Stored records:
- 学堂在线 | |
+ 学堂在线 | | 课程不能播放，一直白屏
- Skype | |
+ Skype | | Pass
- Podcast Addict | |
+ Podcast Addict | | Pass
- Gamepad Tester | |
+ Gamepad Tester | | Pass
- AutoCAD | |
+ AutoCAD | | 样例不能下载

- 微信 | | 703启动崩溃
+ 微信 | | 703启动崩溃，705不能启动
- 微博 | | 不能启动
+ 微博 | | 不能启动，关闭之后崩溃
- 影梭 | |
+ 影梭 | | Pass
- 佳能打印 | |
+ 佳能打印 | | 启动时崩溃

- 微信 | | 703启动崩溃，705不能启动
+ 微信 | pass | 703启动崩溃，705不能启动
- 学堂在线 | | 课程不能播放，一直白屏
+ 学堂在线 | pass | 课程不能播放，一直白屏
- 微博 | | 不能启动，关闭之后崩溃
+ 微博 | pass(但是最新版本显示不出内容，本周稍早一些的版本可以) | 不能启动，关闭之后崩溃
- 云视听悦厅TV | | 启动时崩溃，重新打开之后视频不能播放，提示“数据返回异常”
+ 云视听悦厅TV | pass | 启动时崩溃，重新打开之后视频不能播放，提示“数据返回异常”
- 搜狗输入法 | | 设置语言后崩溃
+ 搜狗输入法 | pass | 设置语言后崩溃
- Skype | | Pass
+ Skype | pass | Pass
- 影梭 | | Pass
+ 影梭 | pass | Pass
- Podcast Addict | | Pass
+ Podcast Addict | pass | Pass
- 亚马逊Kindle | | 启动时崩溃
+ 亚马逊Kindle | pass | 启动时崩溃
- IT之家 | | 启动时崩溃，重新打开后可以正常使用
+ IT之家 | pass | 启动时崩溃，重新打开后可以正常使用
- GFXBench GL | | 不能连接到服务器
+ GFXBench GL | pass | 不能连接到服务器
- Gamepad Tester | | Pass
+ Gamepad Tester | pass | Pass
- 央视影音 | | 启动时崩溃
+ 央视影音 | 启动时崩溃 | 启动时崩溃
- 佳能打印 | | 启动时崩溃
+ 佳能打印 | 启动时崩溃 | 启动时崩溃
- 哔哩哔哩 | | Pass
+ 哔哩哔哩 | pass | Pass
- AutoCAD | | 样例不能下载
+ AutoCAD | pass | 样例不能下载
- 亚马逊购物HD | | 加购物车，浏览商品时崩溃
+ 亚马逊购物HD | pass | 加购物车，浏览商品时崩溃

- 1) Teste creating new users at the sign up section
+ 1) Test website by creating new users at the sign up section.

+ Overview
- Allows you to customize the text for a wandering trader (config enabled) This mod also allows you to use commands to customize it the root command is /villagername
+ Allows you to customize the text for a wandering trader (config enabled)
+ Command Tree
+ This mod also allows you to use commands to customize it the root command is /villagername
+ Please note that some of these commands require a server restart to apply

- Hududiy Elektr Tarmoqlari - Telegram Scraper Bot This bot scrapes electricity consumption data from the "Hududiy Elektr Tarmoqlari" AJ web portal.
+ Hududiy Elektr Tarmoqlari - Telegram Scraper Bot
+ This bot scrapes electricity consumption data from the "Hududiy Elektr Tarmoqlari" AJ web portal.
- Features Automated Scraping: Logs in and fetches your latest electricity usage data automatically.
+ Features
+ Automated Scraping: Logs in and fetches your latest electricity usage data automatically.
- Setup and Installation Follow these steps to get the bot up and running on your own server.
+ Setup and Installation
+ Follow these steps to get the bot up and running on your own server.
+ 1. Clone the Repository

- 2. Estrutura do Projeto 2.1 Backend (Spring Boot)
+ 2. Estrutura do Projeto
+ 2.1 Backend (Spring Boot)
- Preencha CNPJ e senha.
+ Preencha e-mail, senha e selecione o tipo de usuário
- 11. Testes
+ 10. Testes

> WHAT IS BEING ASKED:
Nothing may be dropped or altered; repeat every record in full.

> COMPLETED EXERCISE:
- 学堂在线 | |
+ 学堂在线 | | 课程不能播放，一直白屏
- Skype | |
+ Skype | | Pass
- Podcast Addict | |
+ Podcast Addict | | Pass
- Gamepad Tester | |
+ Gamepad Tester | | Pass
- AutoCAD | |
+ AutoCAD | | 样例不能下载

- 微信 | | 703启动崩溃
+ 微信 | | 703启动崩溃，705不能启动
- 微博 | | 不能启动
+ 微博 | | 不能启动，关闭之后崩溃
- 影梭 | |
+ 影梭 | | Pass
- 佳能打印 | |
+ 佳能打印 | | 启动时崩溃

- 微信 | | 703启动崩溃，705不能启动
+ 微信 | pass | 703启动崩溃，705不能启动
- 学堂在线 | | 课程不能播放，一直白屏
+ 学堂在线 | pass | 课程不能播放，一直白屏
- 微博 | | 不能启动，关闭之后崩溃
+ 微博 | pass(但是最新版本显示不出内容，本周稍早一些的版本可以) | 不能启动，关闭之后崩溃
- 云视听悦厅TV | | 启动时崩溃，重新打开之后视频不能播放，提示“数据返回异常”
+ 云视听悦厅TV | pass | 启动时崩溃，重新打开之后视频不能播放，提示“数据返回异常”
- 搜狗输入法 | | 设置语言后崩溃
+ 搜狗输入法 | pass | 设置语言后崩溃
- Skype | | Pass
+ Skype | pass | Pass
- 影梭 | | Pass
+ 影梭 | pass | Pass
- Podcast Addict | | Pass
+ Podcast Addict | pass | Pass
- 亚马逊Kindle | | 启动时崩溃
+ 亚马逊Kindle | pass | 启动时崩溃
- IT之家 | | 启动时崩溃，重新打开后可以正常使用
+ IT之家 | pass | 启动时崩溃，重新打开后可以正常使用
- GFXBench GL | | 不能连接到服务器
+ GFXBench GL | pass | 不能连接到服务器
- Gamepad Tester | | Pass
+ Gamepad Tester | pass | Pass
- 央视影音 | | 启动时崩溃
+ 央视影音 | 启动时崩溃 | 启动时崩溃
- 佳能打印 | | 启动时崩溃
+ 佳能打印 | 启动时崩溃 | 启动时崩溃
- 哔哩哔哩 | | Pass
+ 哔哩哔哩 | pass | Pass
- AutoCAD | | 样例不能下载
+ AutoCAD | pass | 样例不能下载
- 亚马逊购物HD | | 加购物车，浏览商品时崩溃
+ 亚马逊购物HD | pass | 加购物车，浏览商品时崩溃

- 1) Teste creating new users at the sign up section
+ 1) Test website by creating new users at the sign up section.

+ Overview
- Allows you to customize the text for a wandering trader (config enabled) This mod also allows you to use commands to customize it the root command is /villagername
+ Allows you to customize the text for a wandering trader (config enabled)
+ Command Tree
+ This mod also allows you to use commands to customize it the root command is /villagername
+ Please note that some of these commands require a server restart to apply

- Hududiy Elektr Tarmoqlari - Telegram Scraper Bot This bot scrapes electricity consumption data from the "Hududiy Elektr Tarmoqlari" AJ web portal.
+ Hududiy Elektr Tarmoqlari - Telegram Scraper Bot
+ This bot scrapes electricity consumption data from the "Hududiy Elektr Tarmoqlari" AJ web portal.
- Features Automated Scraping: Logs in and fetches your latest electricity usage data automatically.
+ Features
+ Automated Scraping: Logs in and fetches your latest electricity usage data automatically.
- Setup and Installation Follow these steps to get the bot up and running on your own server.
+ Setup and Installation
+ Follow these steps to get the bot up and running on your own server.
+ 1. Clone the Repository

- 2. Estrutura do Projeto 2.1 Backend (Spring Boot)
+ 2. Estrutura do Projeto
+ 2.1 Backend (Spring Boot)
- Preencha CNPJ e senha.
+ Preencha e-mail, senha e selecione o tipo de usuário
- 11. Testes
+ 10. Testes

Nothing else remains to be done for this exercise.